### Source material

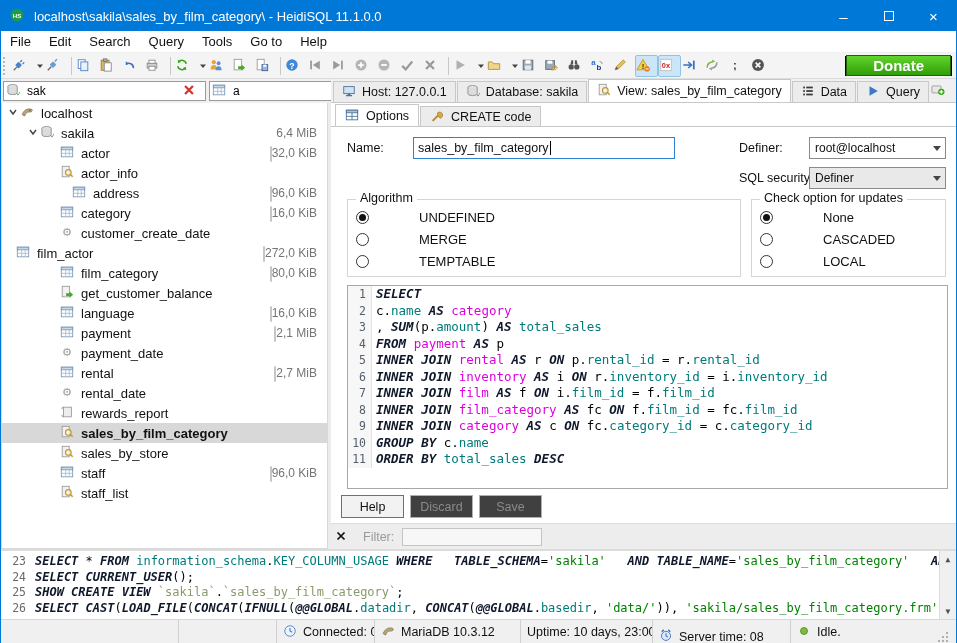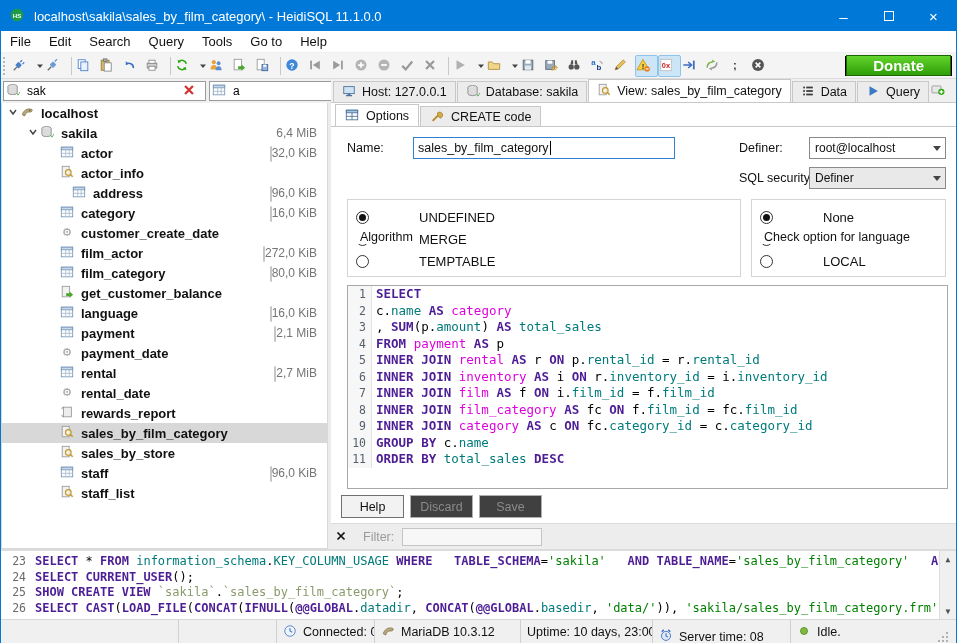"localhost" .tlabel { font-weight: bold -> none }
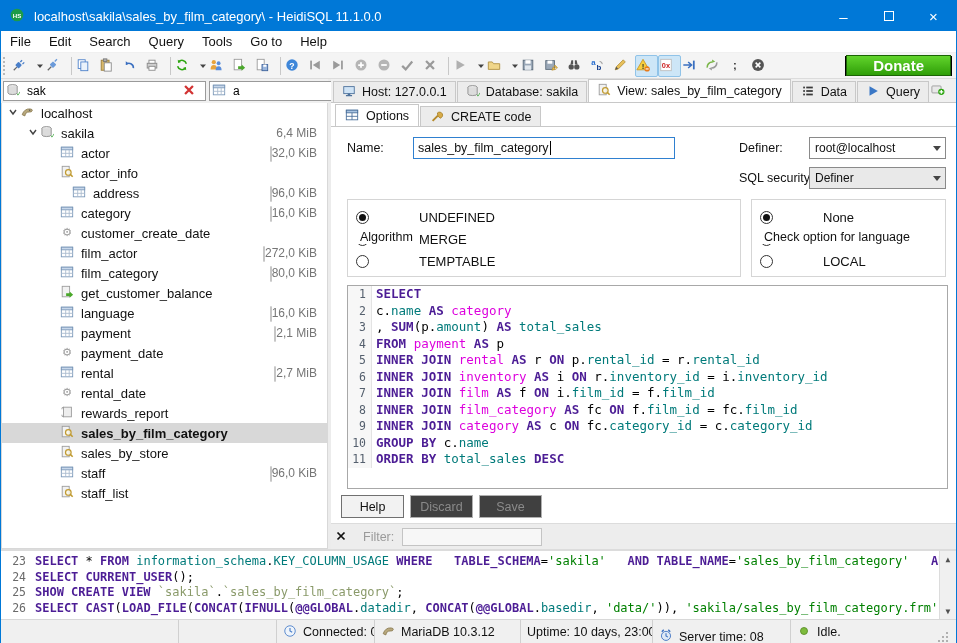"Algorithm" .gb-title { margin-top: 39px -> none }
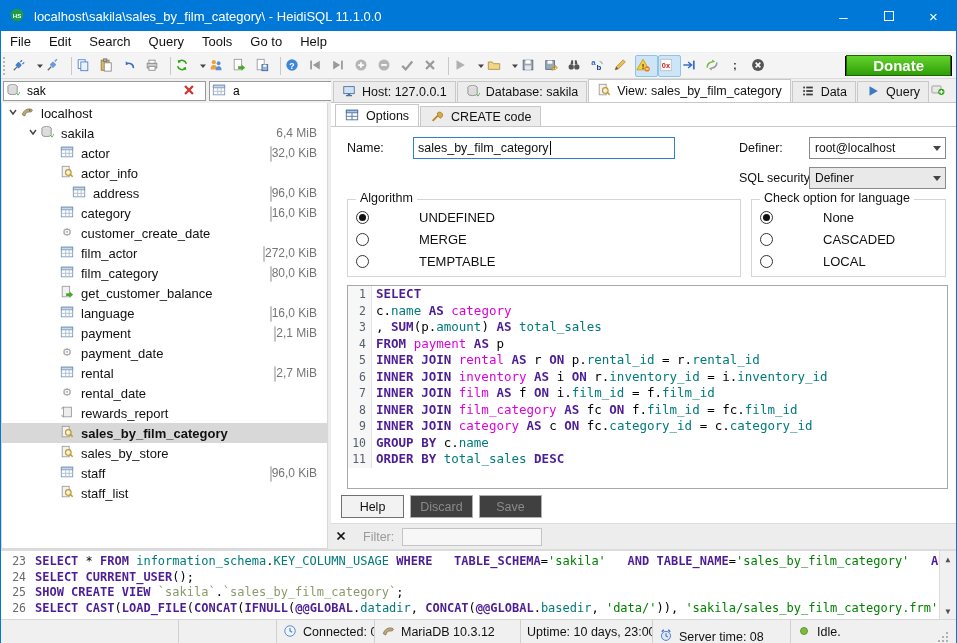"Check option for language" span.gb-title { text: language -> updates }
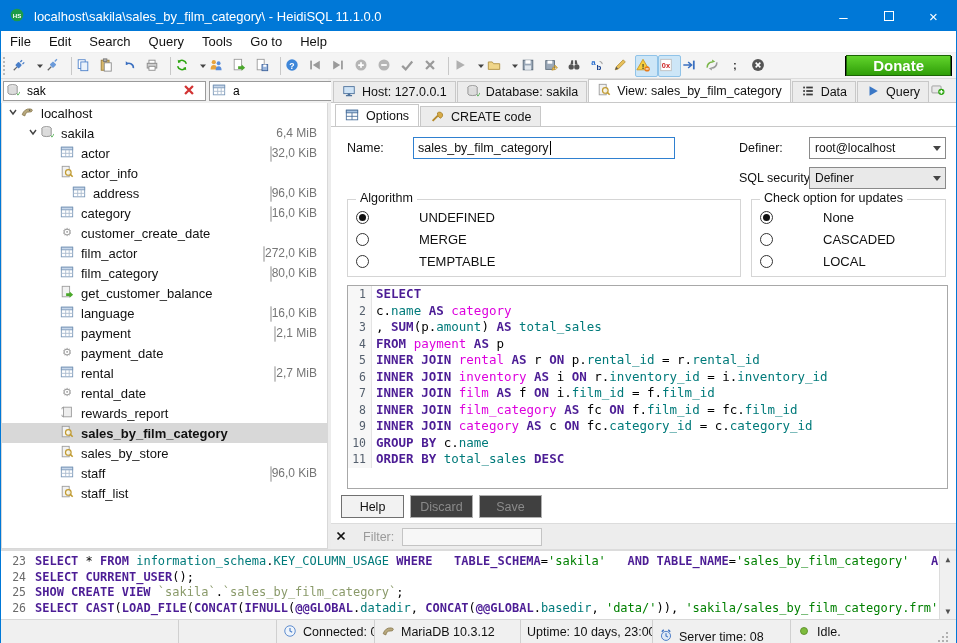"film_actor" div.tree-row { padding-left: 44px -> none }
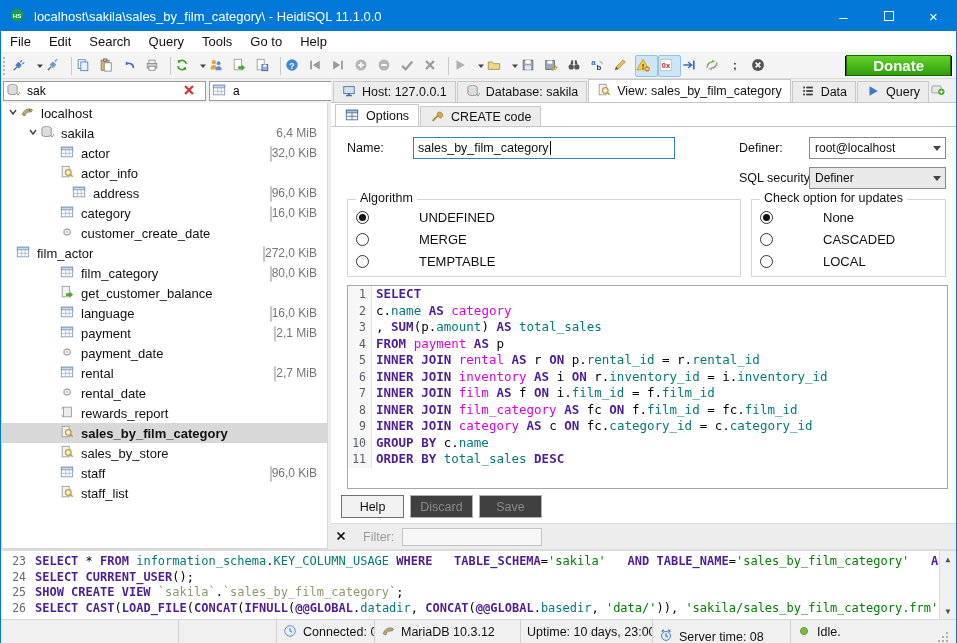"SELECT" .tok-kw { color: #4c1d95 -> #0f172a; font-style: none -> italic }
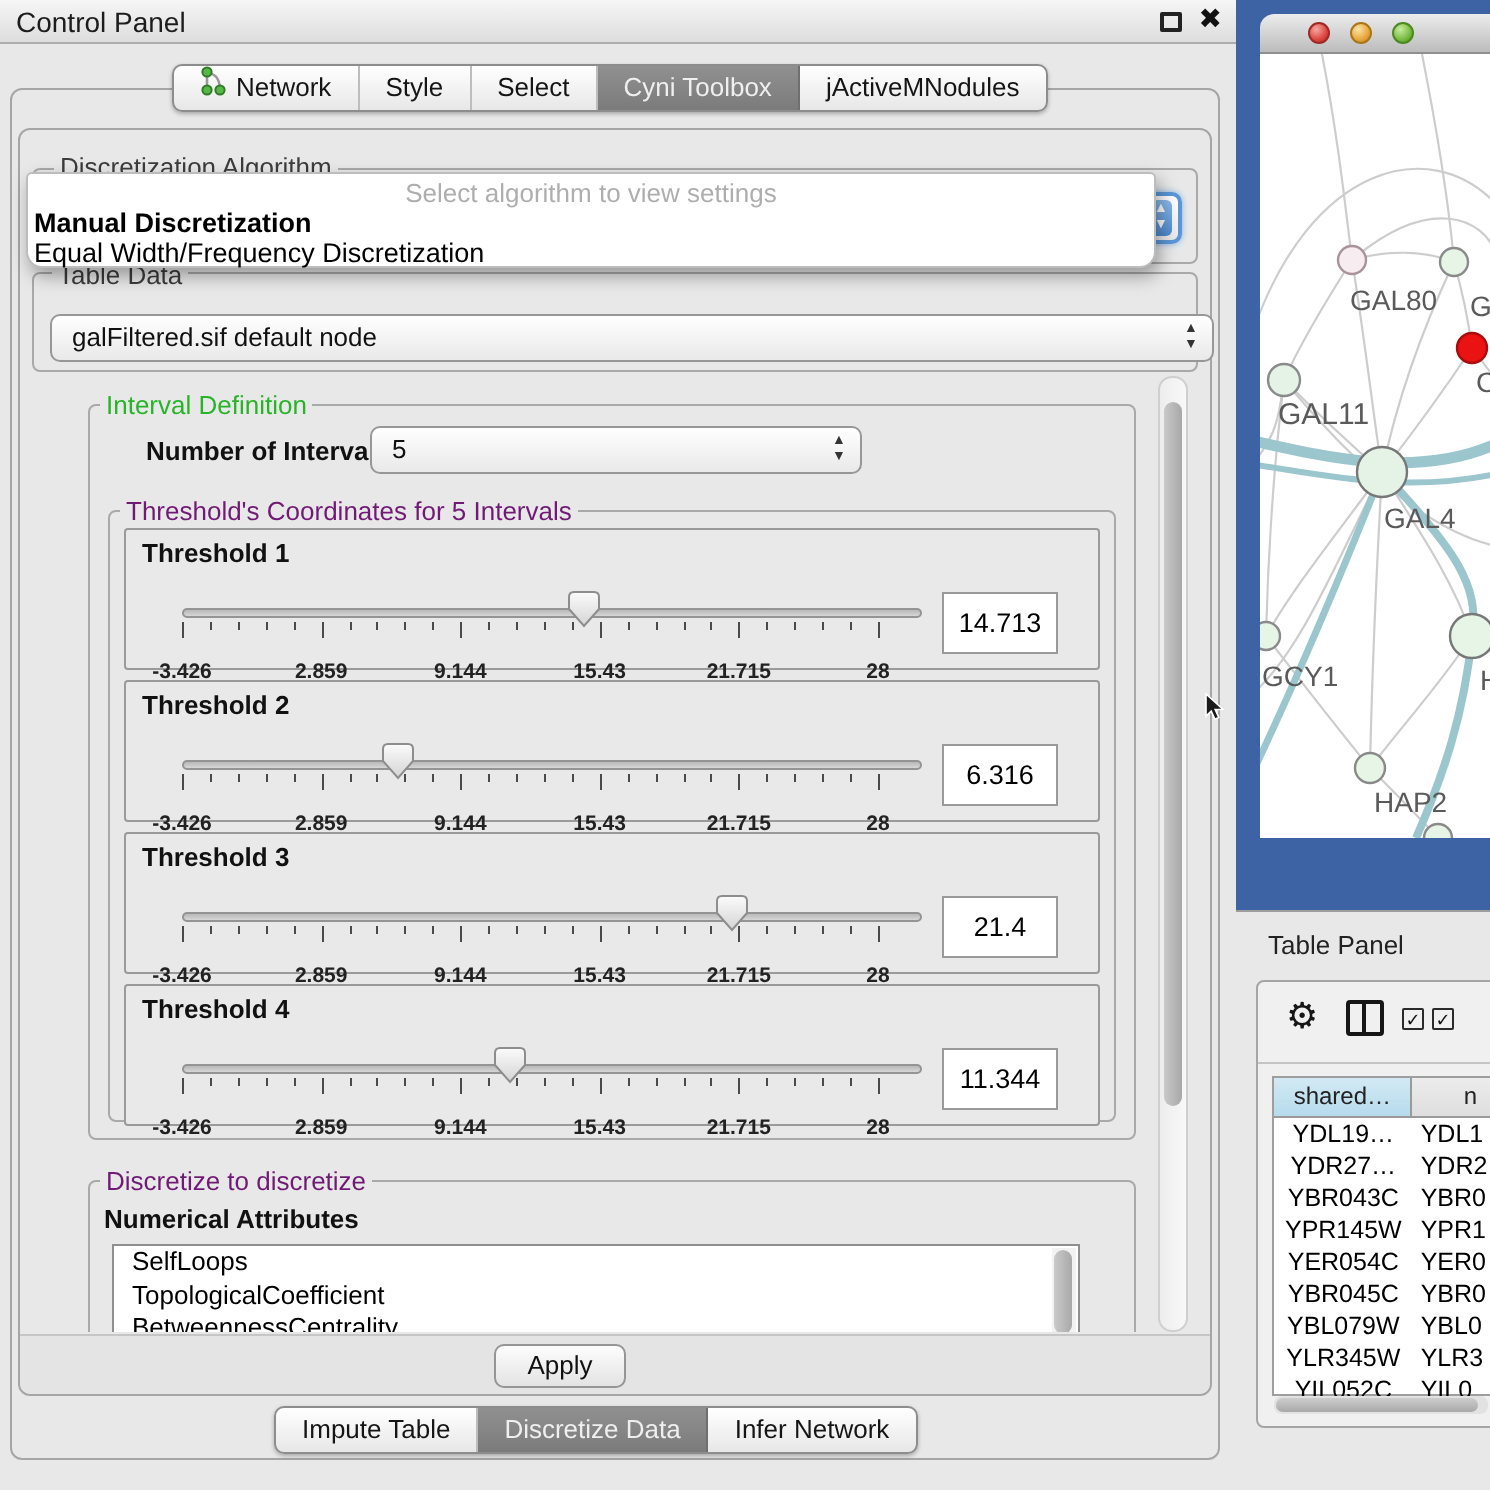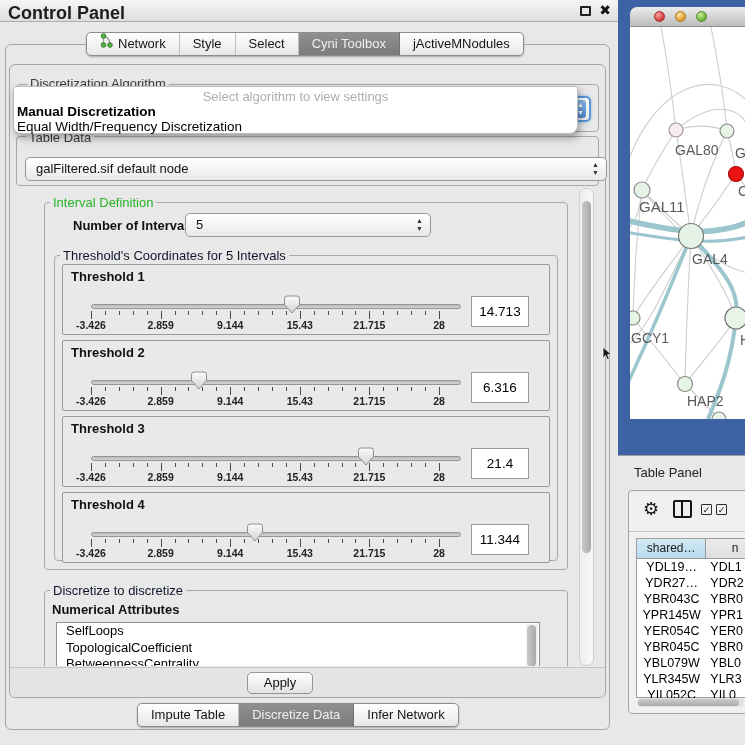"Control Panel" .titlebar .t-text { font-size: 18px -> 14px; font-weight: bold -> none }
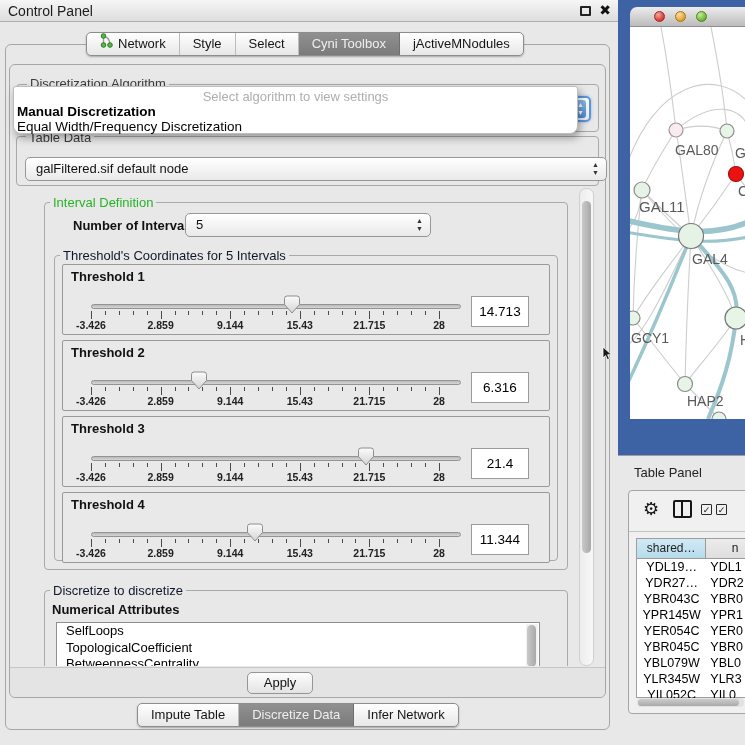"Threshold's Coordinates for 5 Intervals" .lbl-blue { color: #0f172a -> #701a75 }
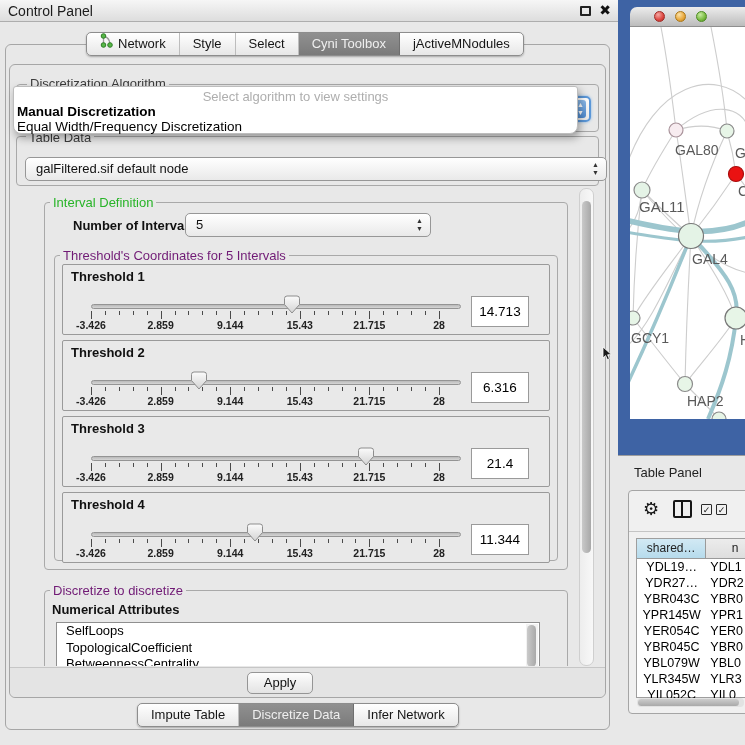"-3.426" .t-ticklabels span { margin-top: none -> 11px }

######

_Try it_
Reproduce the final stretch of lines exactly: the line containing "font-size: 18px ->" through the last line of the data, both included. Pictures do not belong in the copy.

_Exercise solution_
"Control Panel" .titlebar .t-text { font-size: 18px -> 14px; font-weight: bold -> none }
"Threshold's Coordinates for 5 Intervals" .lbl-blue { color: #0f172a -> #701a75 }
"-3.426" .t-ticklabels span { margin-top: none -> 11px }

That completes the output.